**Your instructions**
Would you restate the entries below word for word, leaving out the images?

**Task material**
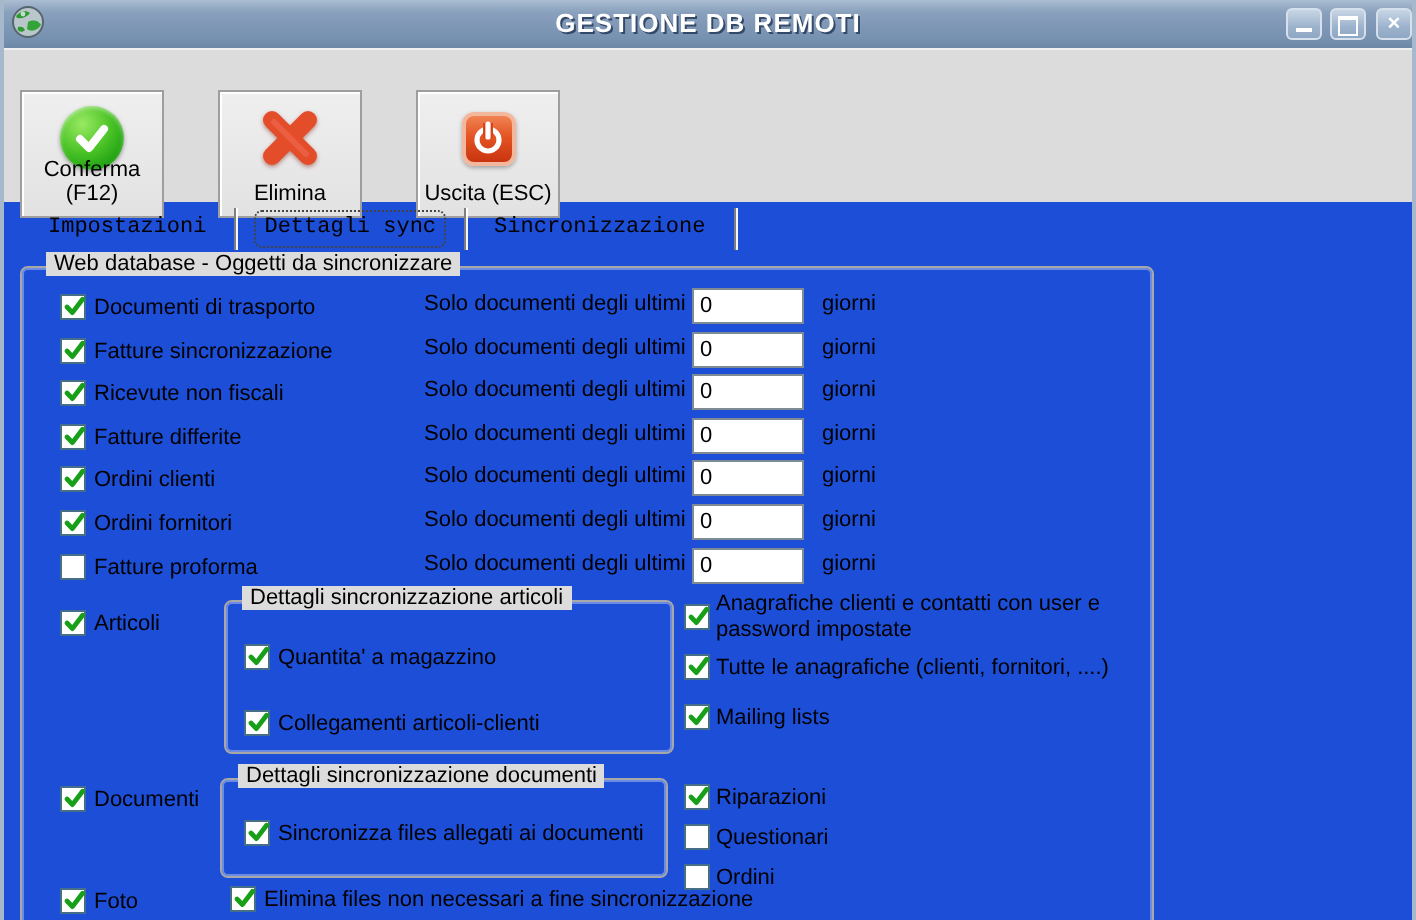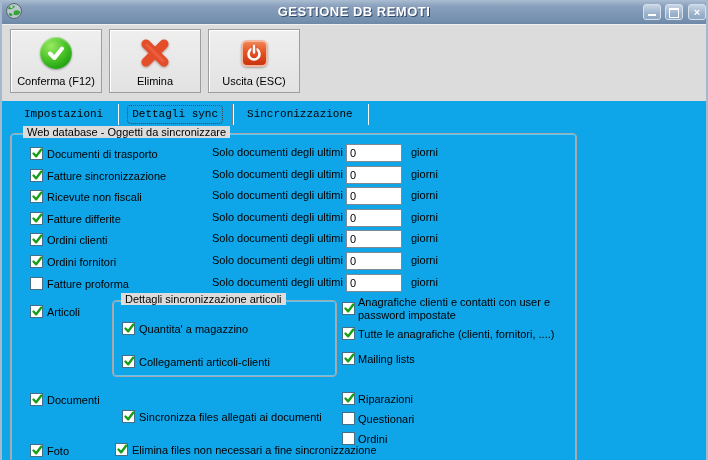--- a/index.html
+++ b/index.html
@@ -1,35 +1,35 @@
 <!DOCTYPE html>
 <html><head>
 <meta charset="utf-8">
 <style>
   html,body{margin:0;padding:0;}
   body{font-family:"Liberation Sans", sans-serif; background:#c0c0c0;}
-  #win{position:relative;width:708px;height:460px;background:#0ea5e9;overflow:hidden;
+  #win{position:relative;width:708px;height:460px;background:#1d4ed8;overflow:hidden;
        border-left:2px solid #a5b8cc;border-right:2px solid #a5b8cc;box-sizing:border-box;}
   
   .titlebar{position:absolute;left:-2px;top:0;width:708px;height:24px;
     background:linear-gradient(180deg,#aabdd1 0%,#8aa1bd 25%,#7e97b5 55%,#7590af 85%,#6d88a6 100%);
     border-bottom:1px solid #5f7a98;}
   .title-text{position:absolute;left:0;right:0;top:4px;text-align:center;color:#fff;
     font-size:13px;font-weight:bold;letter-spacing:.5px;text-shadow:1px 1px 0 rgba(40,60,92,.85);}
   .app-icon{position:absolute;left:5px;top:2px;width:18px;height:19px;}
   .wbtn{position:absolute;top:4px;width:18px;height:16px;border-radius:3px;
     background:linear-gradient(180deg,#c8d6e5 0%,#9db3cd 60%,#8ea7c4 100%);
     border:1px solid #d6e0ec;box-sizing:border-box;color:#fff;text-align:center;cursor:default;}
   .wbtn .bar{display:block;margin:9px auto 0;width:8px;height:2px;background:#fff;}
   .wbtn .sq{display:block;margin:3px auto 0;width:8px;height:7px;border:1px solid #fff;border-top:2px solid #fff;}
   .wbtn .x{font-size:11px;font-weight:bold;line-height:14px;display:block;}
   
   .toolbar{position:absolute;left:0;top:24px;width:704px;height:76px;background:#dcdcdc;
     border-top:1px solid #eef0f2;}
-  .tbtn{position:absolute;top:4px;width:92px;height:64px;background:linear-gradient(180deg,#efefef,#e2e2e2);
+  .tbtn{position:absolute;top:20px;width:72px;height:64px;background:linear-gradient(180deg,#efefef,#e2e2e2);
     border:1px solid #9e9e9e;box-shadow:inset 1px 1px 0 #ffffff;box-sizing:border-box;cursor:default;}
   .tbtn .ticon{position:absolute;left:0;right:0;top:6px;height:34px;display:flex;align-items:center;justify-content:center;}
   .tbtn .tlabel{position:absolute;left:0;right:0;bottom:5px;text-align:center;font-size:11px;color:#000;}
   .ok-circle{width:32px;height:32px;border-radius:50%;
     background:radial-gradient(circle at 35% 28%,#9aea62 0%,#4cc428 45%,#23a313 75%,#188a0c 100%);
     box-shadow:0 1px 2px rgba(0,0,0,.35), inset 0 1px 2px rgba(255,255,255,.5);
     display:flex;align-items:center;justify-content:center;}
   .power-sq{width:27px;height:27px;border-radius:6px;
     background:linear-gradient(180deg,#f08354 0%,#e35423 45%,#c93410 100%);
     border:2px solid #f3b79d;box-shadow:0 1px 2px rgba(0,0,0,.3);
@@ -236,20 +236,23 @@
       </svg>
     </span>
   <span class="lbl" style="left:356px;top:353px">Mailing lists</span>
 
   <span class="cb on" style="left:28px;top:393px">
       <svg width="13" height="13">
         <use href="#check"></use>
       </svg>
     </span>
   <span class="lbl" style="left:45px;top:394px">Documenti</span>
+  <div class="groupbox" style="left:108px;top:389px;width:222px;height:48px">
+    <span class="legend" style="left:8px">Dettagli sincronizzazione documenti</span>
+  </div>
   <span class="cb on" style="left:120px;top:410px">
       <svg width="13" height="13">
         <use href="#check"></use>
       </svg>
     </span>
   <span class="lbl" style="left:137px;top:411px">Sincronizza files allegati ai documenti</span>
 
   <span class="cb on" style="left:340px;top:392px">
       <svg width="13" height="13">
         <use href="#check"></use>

**Task result**
--- a/index.html
+++ b/index.html
@@ -1,35 +1,35 @@
 <!DOCTYPE html>
 <html><head>
 <meta charset="utf-8">
 <style>
   html,body{margin:0;padding:0;}
   body{font-family:"Liberation Sans", sans-serif; background:#c0c0c0;}
-  #win{position:relative;width:708px;height:460px;background:#0ea5e9;overflow:hidden;
+  #win{position:relative;width:708px;height:460px;background:#1d4ed8;overflow:hidden;
        border-left:2px solid #a5b8cc;border-right:2px solid #a5b8cc;box-sizing:border-box;}
   
   .titlebar{position:absolute;left:-2px;top:0;width:708px;height:24px;
     background:linear-gradient(180deg,#aabdd1 0%,#8aa1bd 25%,#7e97b5 55%,#7590af 85%,#6d88a6 100%);
     border-bottom:1px solid #5f7a98;}
   .title-text{position:absolute;left:0;right:0;top:4px;text-align:center;color:#fff;
     font-size:13px;font-weight:bold;letter-spacing:.5px;text-shadow:1px 1px 0 rgba(40,60,92,.85);}
   .app-icon{position:absolute;left:5px;top:2px;width:18px;height:19px;}
   .wbtn{position:absolute;top:4px;width:18px;height:16px;border-radius:3px;
     background:linear-gradient(180deg,#c8d6e5 0%,#9db3cd 60%,#8ea7c4 100%);
     border:1px solid #d6e0ec;box-sizing:border-box;color:#fff;text-align:center;cursor:default;}
   .wbtn .bar{display:block;margin:9px auto 0;width:8px;height:2px;background:#fff;}
   .wbtn .sq{display:block;margin:3px auto 0;width:8px;height:7px;border:1px solid #fff;border-top:2px solid #fff;}
   .wbtn .x{font-size:11px;font-weight:bold;line-height:14px;display:block;}
   
   .toolbar{position:absolute;left:0;top:24px;width:704px;height:76px;background:#dcdcdc;
     border-top:1px solid #eef0f2;}
-  .tbtn{position:absolute;top:4px;width:92px;height:64px;background:linear-gradient(180deg,#efefef,#e2e2e2);
+  .tbtn{position:absolute;top:20px;width:72px;height:64px;background:linear-gradient(180deg,#efefef,#e2e2e2);
     border:1px solid #9e9e9e;box-shadow:inset 1px 1px 0 #ffffff;box-sizing:border-box;cursor:default;}
   .tbtn .ticon{position:absolute;left:0;right:0;top:6px;height:34px;display:flex;align-items:center;justify-content:center;}
   .tbtn .tlabel{position:absolute;left:0;right:0;bottom:5px;text-align:center;font-size:11px;color:#000;}
   .ok-circle{width:32px;height:32px;border-radius:50%;
     background:radial-gradient(circle at 35% 28%,#9aea62 0%,#4cc428 45%,#23a313 75%,#188a0c 100%);
     box-shadow:0 1px 2px rgba(0,0,0,.35), inset 0 1px 2px rgba(255,255,255,.5);
     display:flex;align-items:center;justify-content:center;}
   .power-sq{width:27px;height:27px;border-radius:6px;
     background:linear-gradient(180deg,#f08354 0%,#e35423 45%,#c93410 100%);
     border:2px solid #f3b79d;box-shadow:0 1px 2px rgba(0,0,0,.3);
@@ -236,20 +236,23 @@
       </svg>
     </span>
   <span class="lbl" style="left:356px;top:353px">Mailing lists</span>
 
   <span class="cb on" style="left:28px;top:393px">
       <svg width="13" height="13">
         <use href="#check"></use>
       </svg>
     </span>
   <span class="lbl" style="left:45px;top:394px">Documenti</span>
+  <div class="groupbox" style="left:108px;top:389px;width:222px;height:48px">
+    <span class="legend" style="left:8px">Dettagli sincronizzazione documenti</span>
+  </div>
   <span class="cb on" style="left:120px;top:410px">
       <svg width="13" height="13">
         <use href="#check"></use>
       </svg>
     </span>
   <span class="lbl" style="left:137px;top:411px">Sincronizza files allegati ai documenti</span>
 
   <span class="cb on" style="left:340px;top:392px">
       <svg width="13" height="13">
         <use href="#check"></use>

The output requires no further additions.